● Task directions
What lines below include the string "weight"? Pick them out and copy them.

● Input records
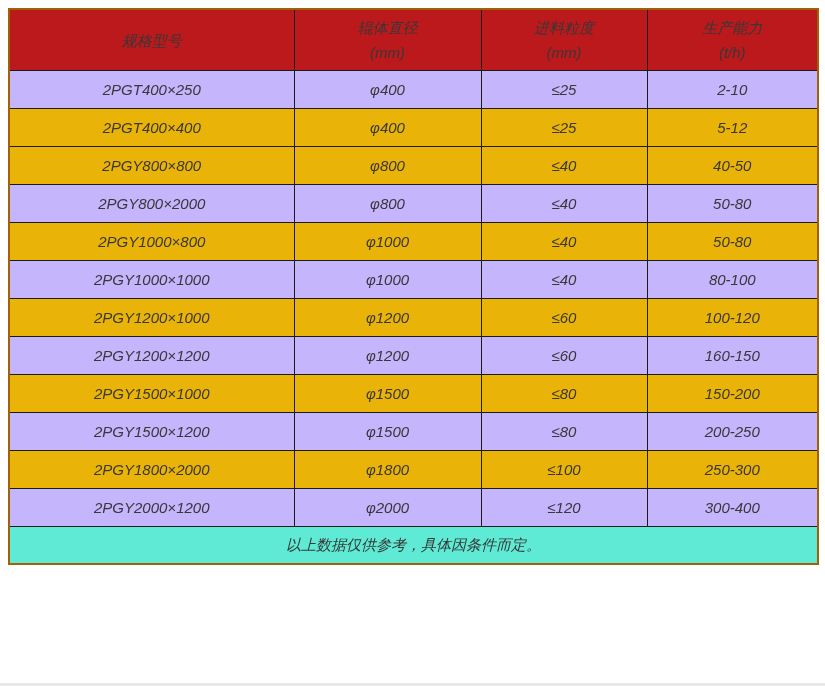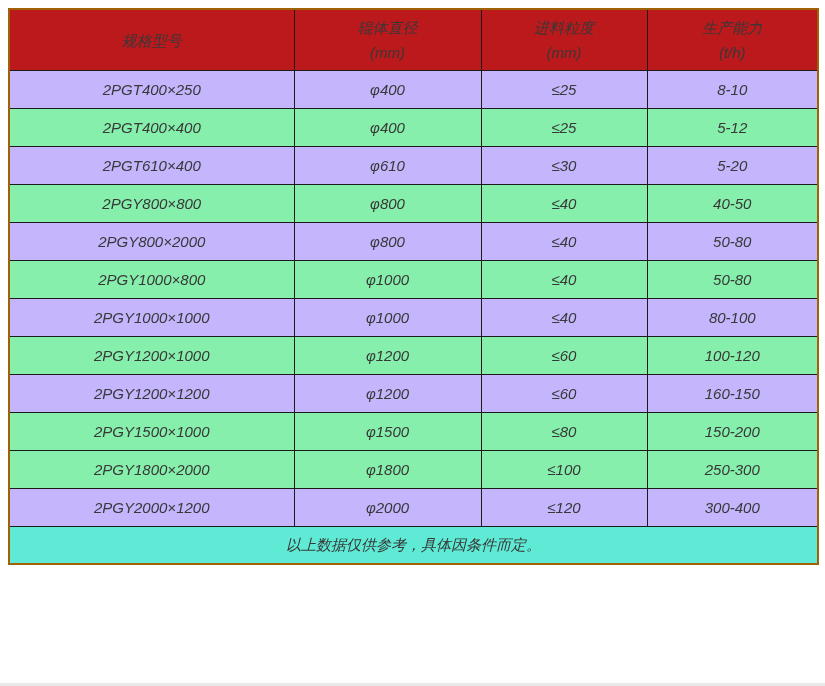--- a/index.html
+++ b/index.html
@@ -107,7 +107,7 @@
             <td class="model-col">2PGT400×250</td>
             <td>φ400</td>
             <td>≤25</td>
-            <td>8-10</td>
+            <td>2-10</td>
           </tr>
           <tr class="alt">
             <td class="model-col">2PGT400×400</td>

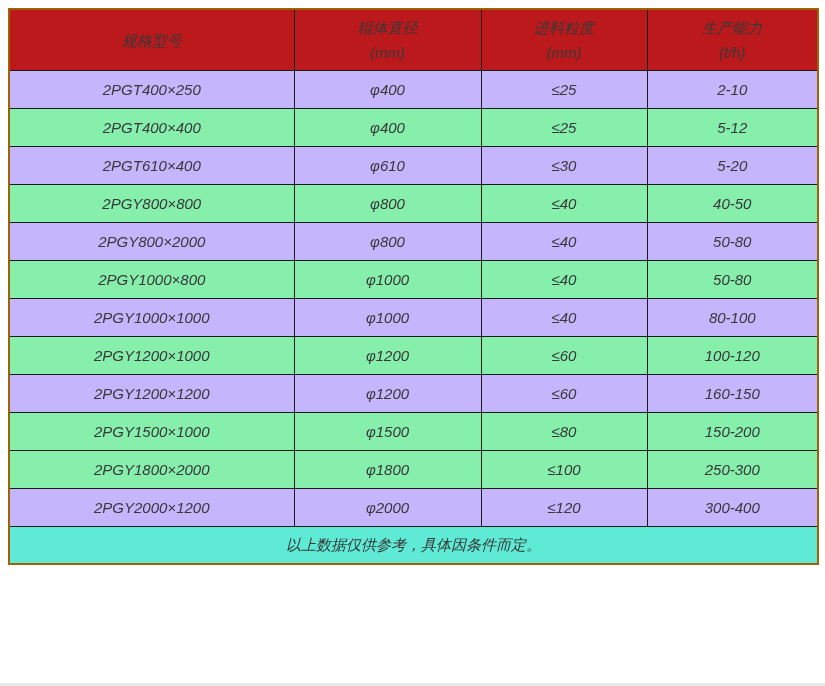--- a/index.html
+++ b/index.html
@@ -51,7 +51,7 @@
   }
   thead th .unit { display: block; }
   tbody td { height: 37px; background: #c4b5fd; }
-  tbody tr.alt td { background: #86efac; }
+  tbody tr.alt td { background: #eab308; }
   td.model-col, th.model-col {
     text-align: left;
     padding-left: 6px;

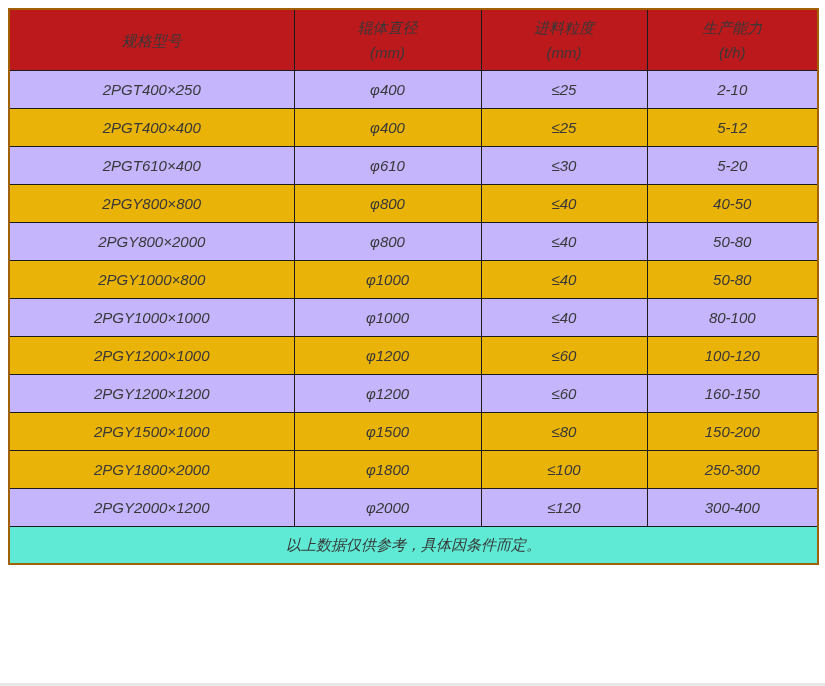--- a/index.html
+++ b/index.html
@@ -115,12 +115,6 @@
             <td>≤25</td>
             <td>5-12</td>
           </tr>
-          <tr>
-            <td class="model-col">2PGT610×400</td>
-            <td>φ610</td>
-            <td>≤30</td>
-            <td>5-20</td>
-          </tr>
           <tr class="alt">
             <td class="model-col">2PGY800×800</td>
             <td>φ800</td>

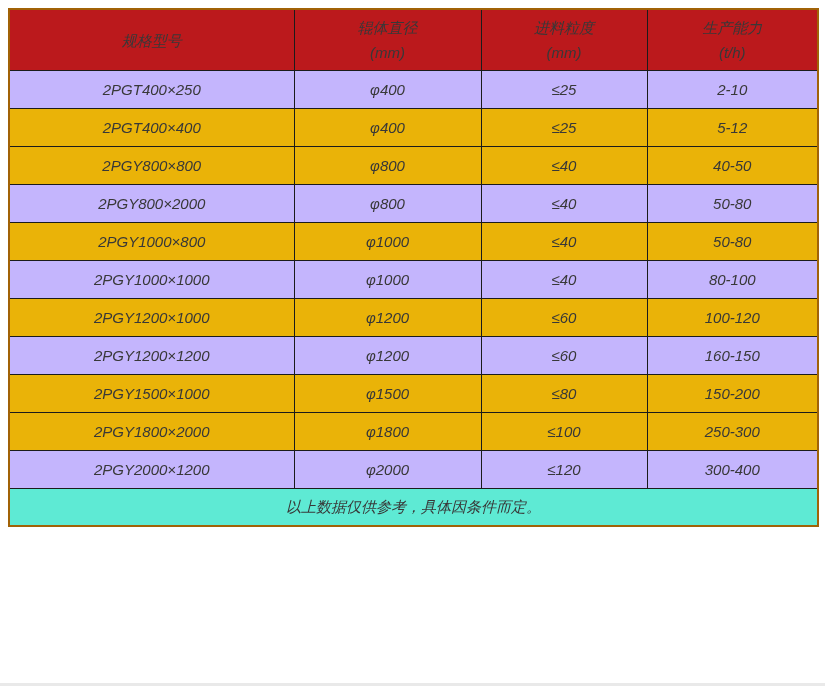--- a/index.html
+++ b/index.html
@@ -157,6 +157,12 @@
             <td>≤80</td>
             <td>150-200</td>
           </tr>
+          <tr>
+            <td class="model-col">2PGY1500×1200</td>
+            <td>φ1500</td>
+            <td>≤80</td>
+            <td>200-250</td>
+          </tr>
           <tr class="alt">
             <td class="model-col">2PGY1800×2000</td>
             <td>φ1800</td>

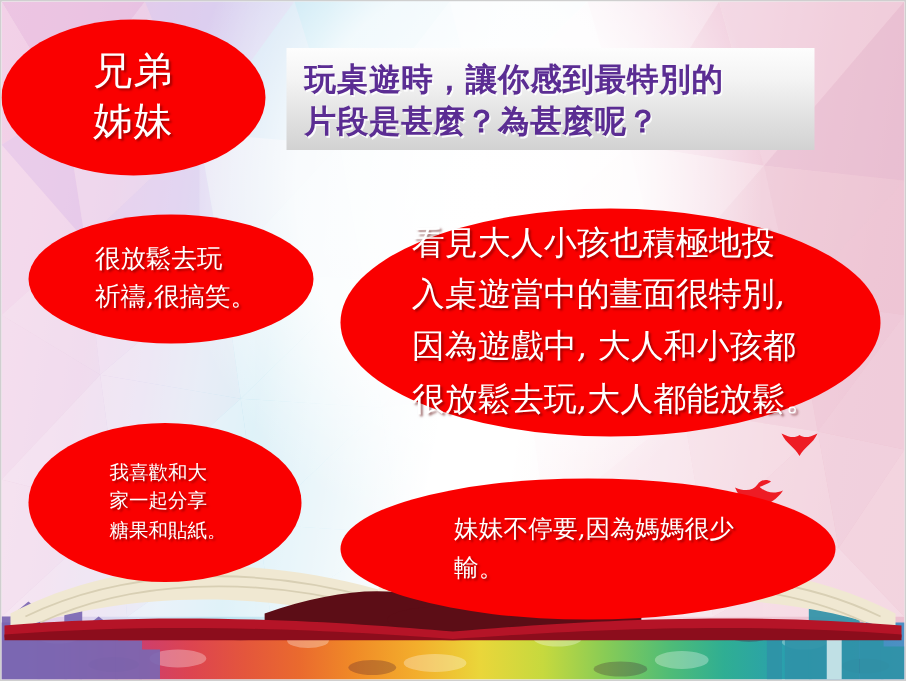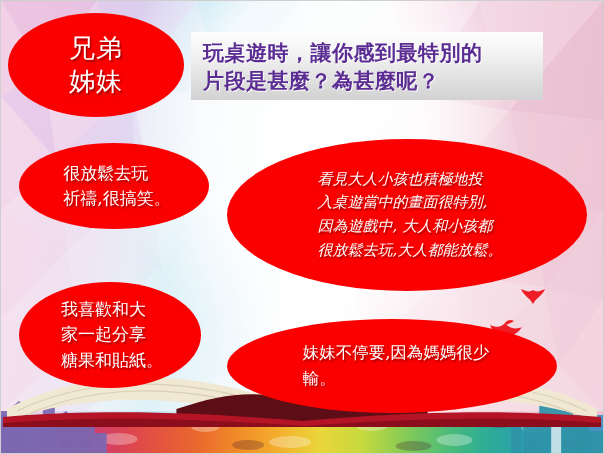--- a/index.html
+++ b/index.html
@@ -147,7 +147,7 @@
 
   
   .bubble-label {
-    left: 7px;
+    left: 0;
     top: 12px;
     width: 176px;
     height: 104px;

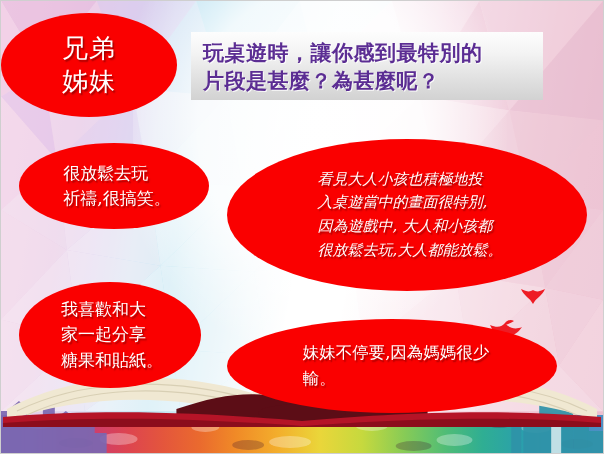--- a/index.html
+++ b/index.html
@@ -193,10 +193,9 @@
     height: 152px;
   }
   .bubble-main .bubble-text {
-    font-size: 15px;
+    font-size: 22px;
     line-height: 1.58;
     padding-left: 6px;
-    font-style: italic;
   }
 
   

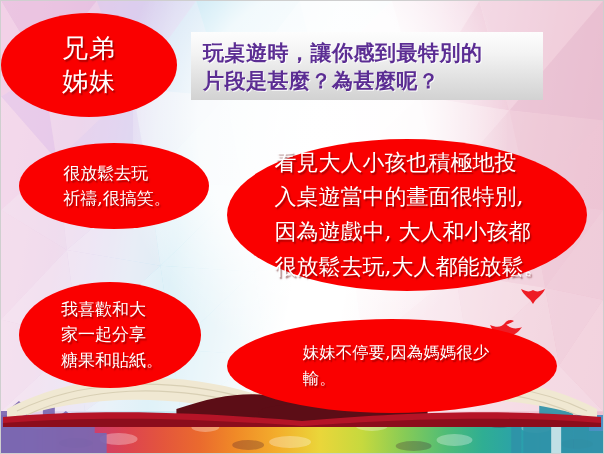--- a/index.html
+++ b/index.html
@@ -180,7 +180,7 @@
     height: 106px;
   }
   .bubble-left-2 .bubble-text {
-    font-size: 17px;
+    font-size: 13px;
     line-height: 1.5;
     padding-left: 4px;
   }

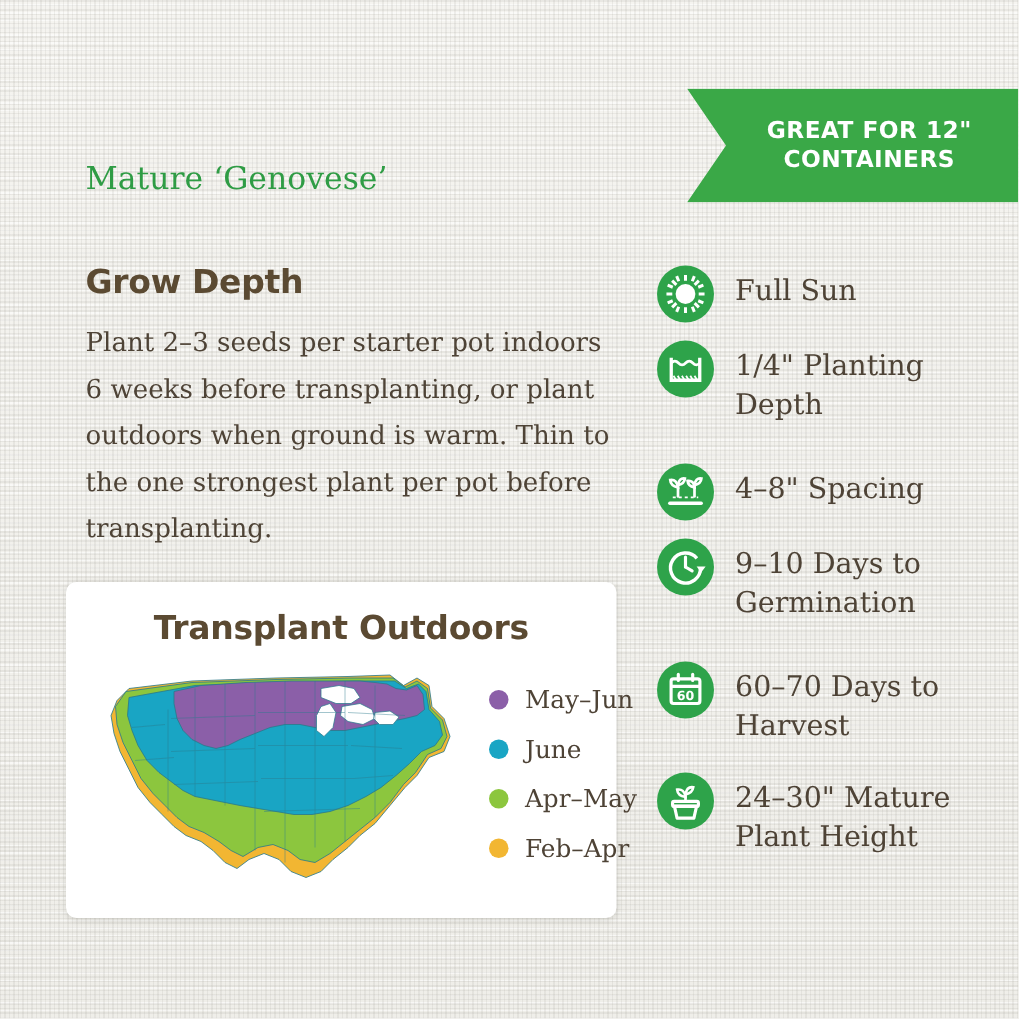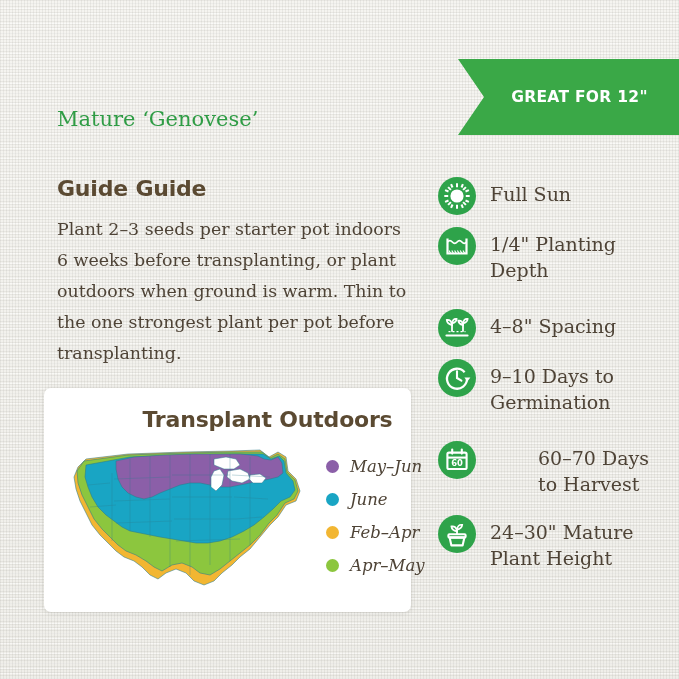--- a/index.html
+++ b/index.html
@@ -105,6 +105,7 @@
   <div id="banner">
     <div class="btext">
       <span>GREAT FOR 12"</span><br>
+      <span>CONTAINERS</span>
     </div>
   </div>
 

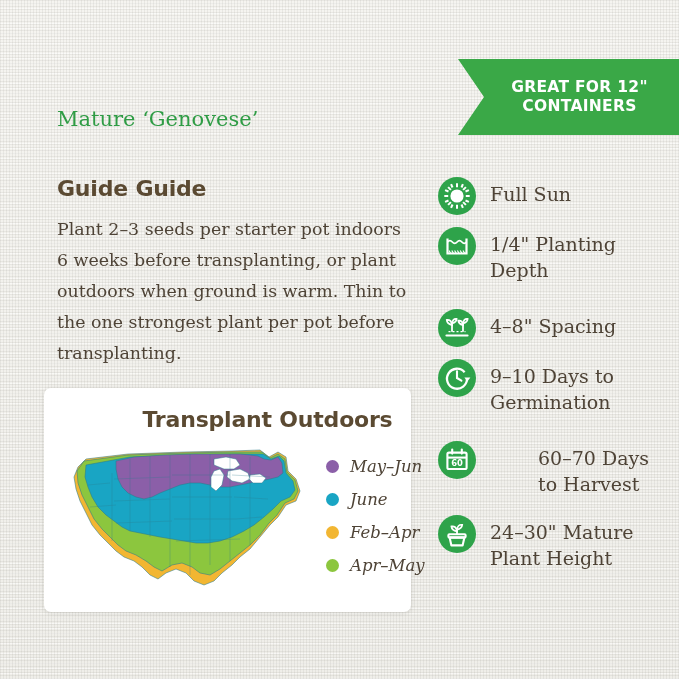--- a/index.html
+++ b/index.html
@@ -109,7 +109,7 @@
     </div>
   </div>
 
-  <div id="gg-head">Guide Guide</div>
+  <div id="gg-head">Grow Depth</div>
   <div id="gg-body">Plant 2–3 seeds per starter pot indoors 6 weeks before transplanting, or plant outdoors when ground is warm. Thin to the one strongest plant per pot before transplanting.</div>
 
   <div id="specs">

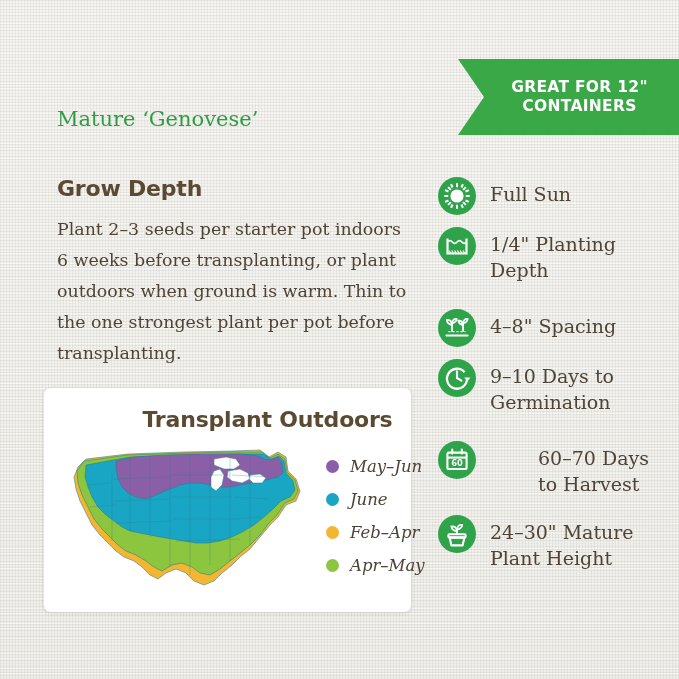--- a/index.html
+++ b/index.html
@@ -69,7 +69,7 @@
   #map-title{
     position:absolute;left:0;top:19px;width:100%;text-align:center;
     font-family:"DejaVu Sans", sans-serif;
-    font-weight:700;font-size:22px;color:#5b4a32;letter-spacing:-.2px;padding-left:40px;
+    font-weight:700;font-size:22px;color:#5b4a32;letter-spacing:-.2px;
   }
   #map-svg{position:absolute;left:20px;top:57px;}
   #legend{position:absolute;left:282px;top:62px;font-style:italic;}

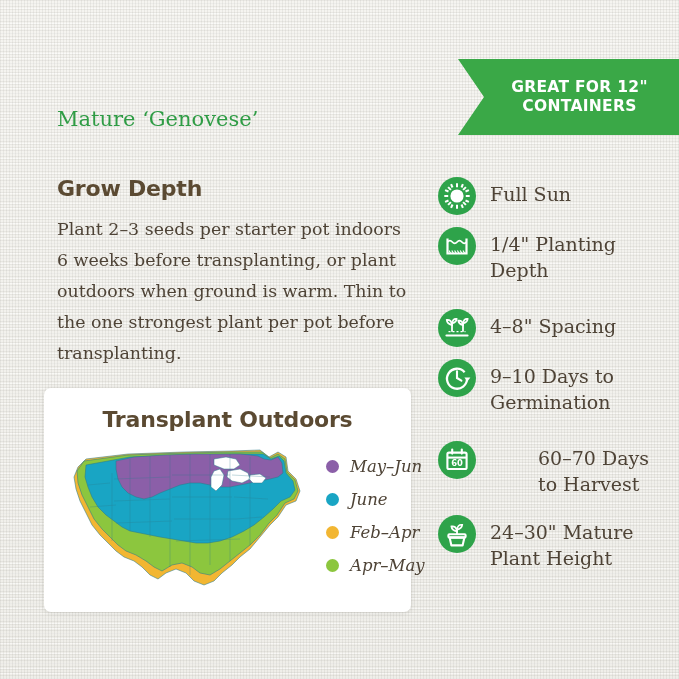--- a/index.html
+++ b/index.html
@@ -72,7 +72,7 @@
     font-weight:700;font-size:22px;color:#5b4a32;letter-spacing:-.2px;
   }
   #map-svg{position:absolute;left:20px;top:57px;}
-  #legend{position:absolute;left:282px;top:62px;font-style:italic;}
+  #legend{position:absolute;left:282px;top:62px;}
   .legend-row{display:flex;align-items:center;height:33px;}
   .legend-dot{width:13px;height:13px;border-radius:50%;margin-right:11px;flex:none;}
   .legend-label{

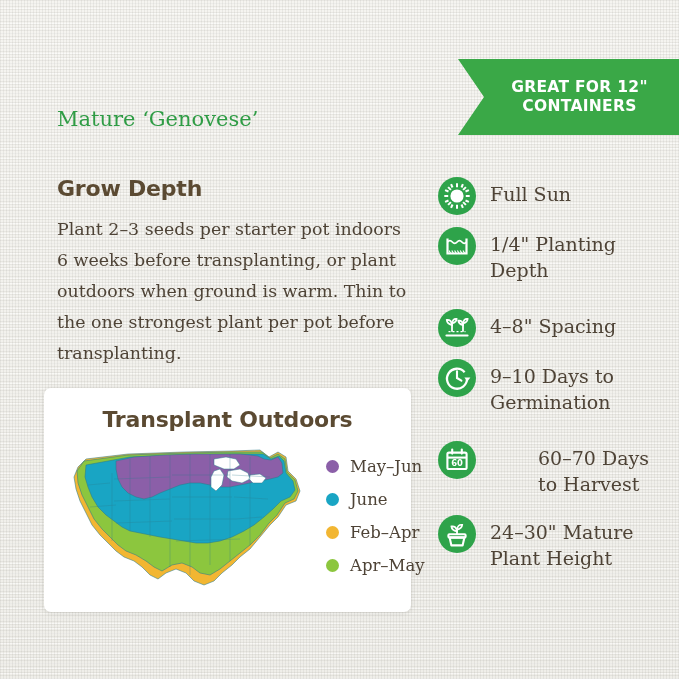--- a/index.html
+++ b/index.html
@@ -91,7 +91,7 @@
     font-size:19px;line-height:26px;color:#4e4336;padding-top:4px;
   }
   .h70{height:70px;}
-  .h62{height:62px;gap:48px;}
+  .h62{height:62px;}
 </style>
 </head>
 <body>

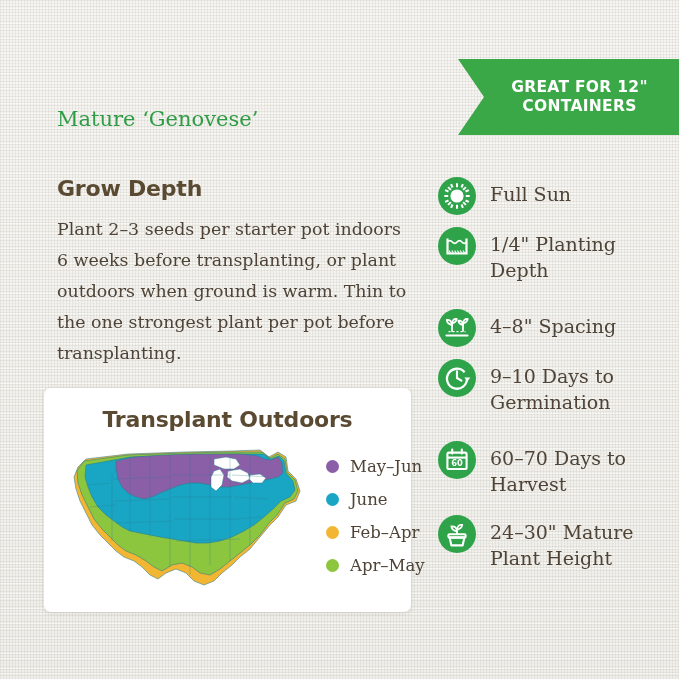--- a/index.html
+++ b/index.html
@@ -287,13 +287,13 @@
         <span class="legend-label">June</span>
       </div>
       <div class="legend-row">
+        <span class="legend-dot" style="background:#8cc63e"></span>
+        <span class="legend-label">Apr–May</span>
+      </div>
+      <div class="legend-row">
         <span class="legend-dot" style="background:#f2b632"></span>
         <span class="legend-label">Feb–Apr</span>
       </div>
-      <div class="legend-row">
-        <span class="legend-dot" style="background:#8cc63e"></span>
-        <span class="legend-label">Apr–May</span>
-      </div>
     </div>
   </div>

● Answer space
-    font-weight:700;font-size:22px;color:#5b4a32;letter-spacing:-.2px;padding-left:40px;
+    font-weight:700;font-size:22px;color:#5b4a32;letter-spacing:-.2px;
     font-weight:700;font-size:22px;color:#5b4a32;letter-spacing:-.2px;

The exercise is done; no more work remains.